Aim of the exercise: The answer should be each line from the entries below that has the word "first" in it.

Source records
--

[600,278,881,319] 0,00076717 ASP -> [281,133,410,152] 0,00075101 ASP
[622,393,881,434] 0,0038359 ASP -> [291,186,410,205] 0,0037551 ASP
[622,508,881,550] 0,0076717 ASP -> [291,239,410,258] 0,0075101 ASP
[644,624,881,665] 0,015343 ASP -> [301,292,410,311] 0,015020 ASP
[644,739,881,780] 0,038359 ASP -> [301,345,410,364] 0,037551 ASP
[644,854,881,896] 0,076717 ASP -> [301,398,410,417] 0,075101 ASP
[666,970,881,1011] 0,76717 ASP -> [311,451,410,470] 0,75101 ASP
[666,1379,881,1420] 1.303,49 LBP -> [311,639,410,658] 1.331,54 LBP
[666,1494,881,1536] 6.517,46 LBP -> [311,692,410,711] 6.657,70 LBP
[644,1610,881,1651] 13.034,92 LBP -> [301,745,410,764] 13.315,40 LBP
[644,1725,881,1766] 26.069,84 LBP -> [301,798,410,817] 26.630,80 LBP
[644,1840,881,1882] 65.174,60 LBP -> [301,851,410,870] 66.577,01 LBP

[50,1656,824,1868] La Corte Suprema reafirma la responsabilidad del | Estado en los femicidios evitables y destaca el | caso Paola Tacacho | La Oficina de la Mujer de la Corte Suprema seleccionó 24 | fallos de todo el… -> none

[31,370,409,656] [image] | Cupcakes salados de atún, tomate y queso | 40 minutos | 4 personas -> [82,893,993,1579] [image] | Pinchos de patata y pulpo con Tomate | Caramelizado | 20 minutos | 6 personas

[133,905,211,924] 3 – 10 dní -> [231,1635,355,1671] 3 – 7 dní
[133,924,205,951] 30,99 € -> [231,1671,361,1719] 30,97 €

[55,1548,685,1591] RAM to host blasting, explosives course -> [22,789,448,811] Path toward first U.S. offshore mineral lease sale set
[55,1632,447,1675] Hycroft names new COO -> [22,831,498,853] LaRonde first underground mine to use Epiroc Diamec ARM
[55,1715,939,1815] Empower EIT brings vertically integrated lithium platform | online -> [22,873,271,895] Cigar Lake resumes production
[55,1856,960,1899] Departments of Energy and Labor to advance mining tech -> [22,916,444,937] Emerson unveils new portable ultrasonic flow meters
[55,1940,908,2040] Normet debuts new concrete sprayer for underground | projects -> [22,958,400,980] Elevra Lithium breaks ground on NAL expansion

--

Output for this task:
[55,1548,685,1591] RAM to host blasting, explosives course -> [22,789,448,811] Path toward first U.S. offshore mineral lease sale set
[55,1632,447,1675] Hycroft names new COO -> [22,831,498,853] LaRonde first underground mine to use Epiroc Diamec ARM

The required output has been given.